I’ve been a photographer (professional or enthusiast) for the last 50 years so when I started doing astrophotography I approached it the same way I would any other style of fine art photography. (The term “fine art” simply means that the aesthetics of the image is my main motivation.) I’ve also been doing digital imaging in some form since the mid-1990’s and I’m very comfortable in Photoshop. Put those two factors together and you can see why I tend to use a Photoshop-based workflow – it’s the tool I already know.
There are lots of great tools for processing astro images and you should use whatever works well for you. If what you’re using now is working then that’s the goal. But – if you find yourself struggling when you use Photoshop then this may help you out.
I’m a big believer in using a layer-based non-destructive workflow in Photoshop. There are lots of advantages; it’s fast, flexible, reversible and easy – all of which leads you to better results.
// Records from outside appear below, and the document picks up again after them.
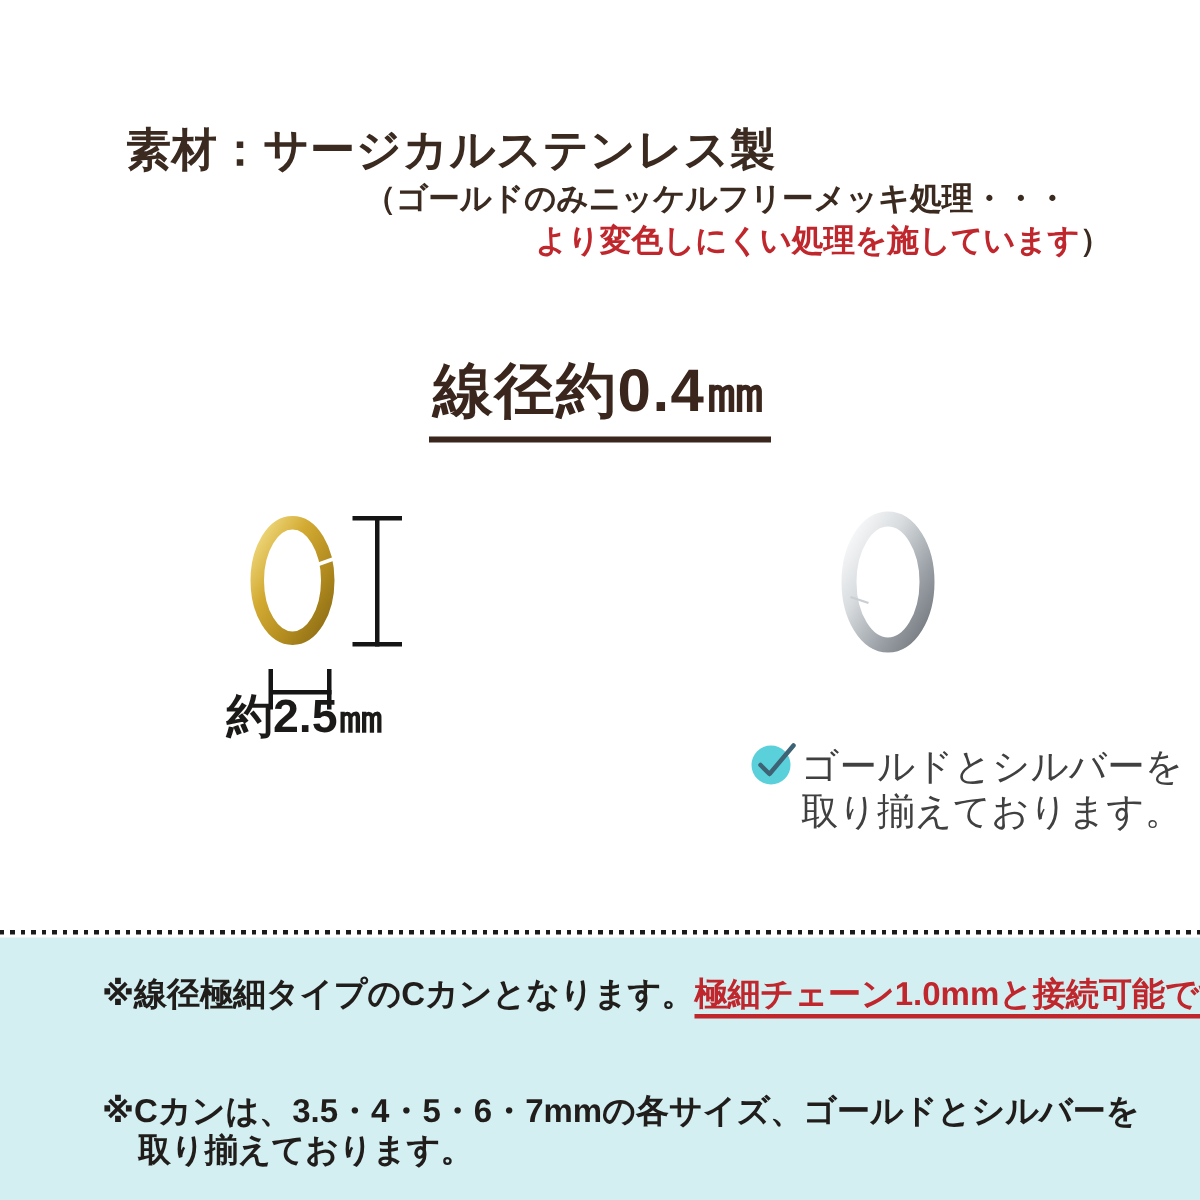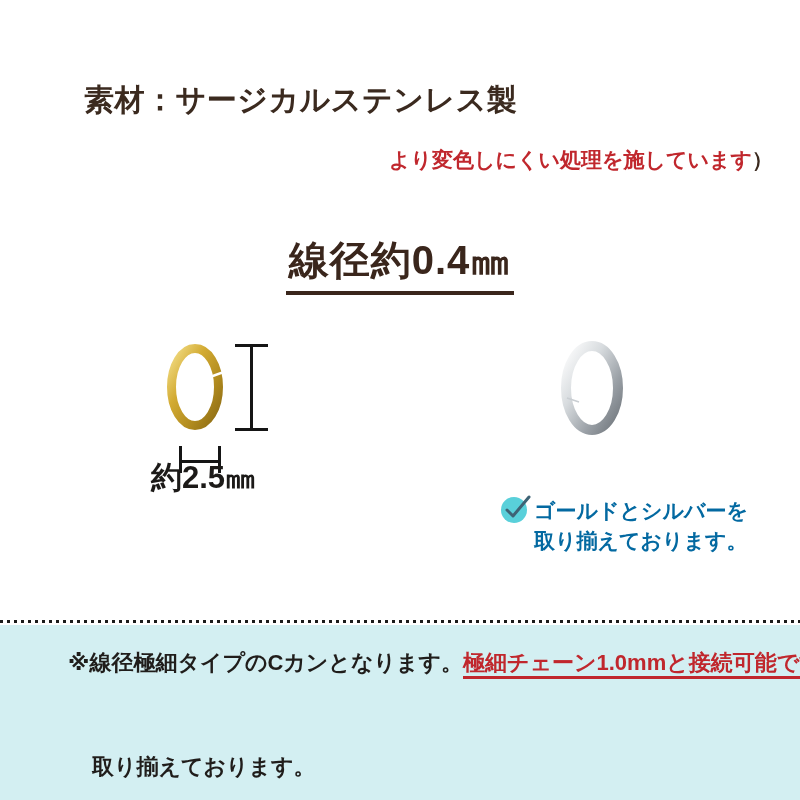"（ゴールドのみニッケルフリーメッキ処理・・・" div.paren1 { html: none -> <div>（ゴールドのみニッケルフリーメッキ処理・・・</div> }
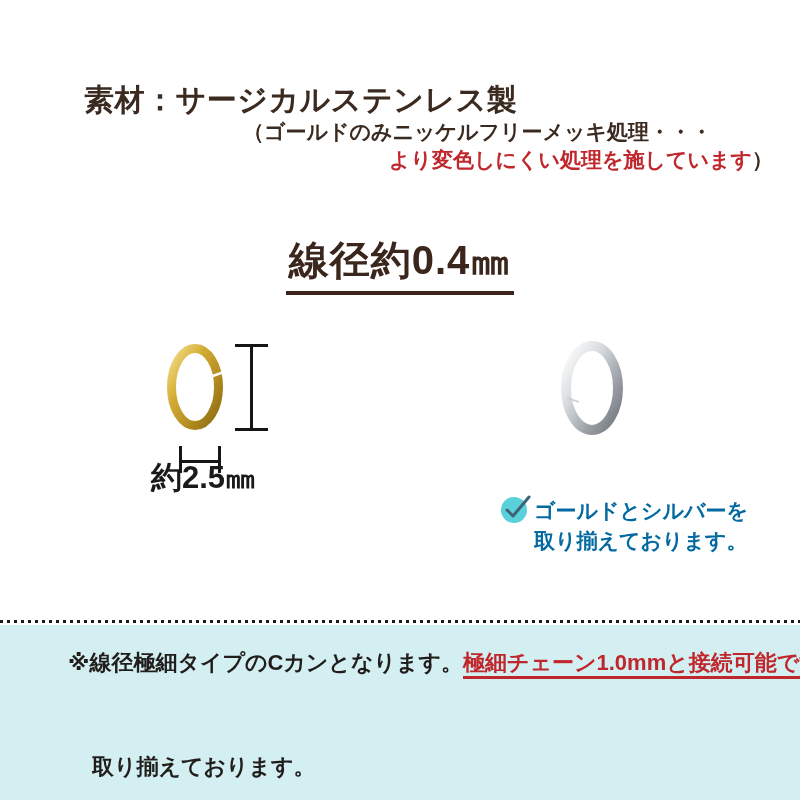"より変色しにくい処理を施しています" .paren2 .red { margin-left: 32px -> none }
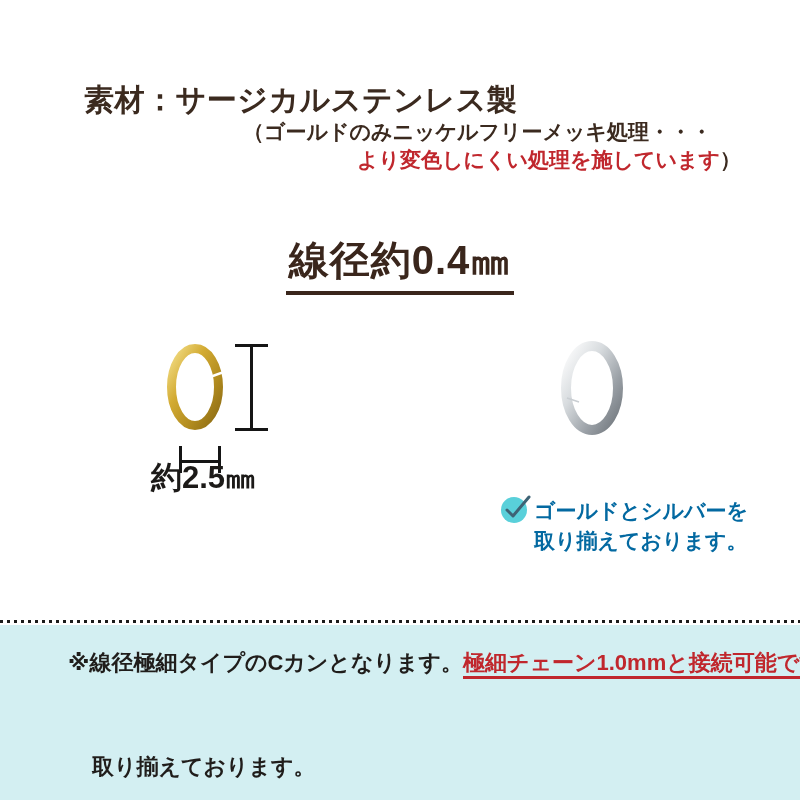"ゴールドとシルバーを" .avail { color: #0369a1 -> #404040; font-size: 21px -> 25px; font-weight: 700 -> 400 }
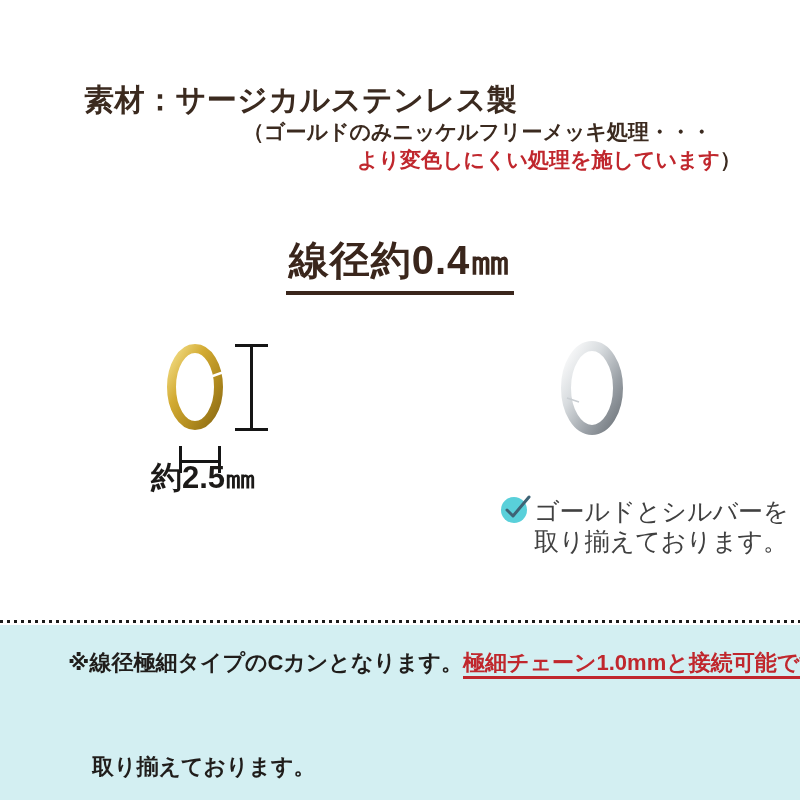"※Cカンは、3.5・4・5・6・7mmの各サイズ、ゴールドとシルバーを" div.note { html: none -> <div>※Cカンは、3.5・4・5・6・7mmの各サイズ、ゴールドとシルバーを</div> }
I find I use an iterative approach where I’m never finished with an image the first time I work on it. I keep going back to refine and rethink creative decisions I made earlier as I gradually converge on the vision I have for the image.
That’s particularly true of color mapping. There is a seeming endless range of choices from the basic RGB broadband view to a host of narrowband combinations including the Hubble SHO color palette and the HOO bi-color palette. A layer-based workflow easily supports all of those combinations.
Below are four videos showing the process in Photoshop from start to finish.
The first video focuses on the basics and produces a broadband RGB image. The video makes reference to a stretching method developed by Mark Shelley. You can learn more about it at his website at markshelley.co.uk.
The second video picks up where the first left off and examines the narrowband data and concludes by adding some of the narrowband details to the broadband image.
The third in this two-part series delves more deeply in processing the narrowband data. It illustrates various ways you can continue to enhance and tweak the colors in a narrowband image to find just the combination you want.
Lastly, the fourth in the series is a bit of a bonus video. It shows a more advanced use of Photoshop converting the image to the Lab color space where you have some unique controls over color. Sometimes it’s useful, sometimes not – but it’s easy to explore.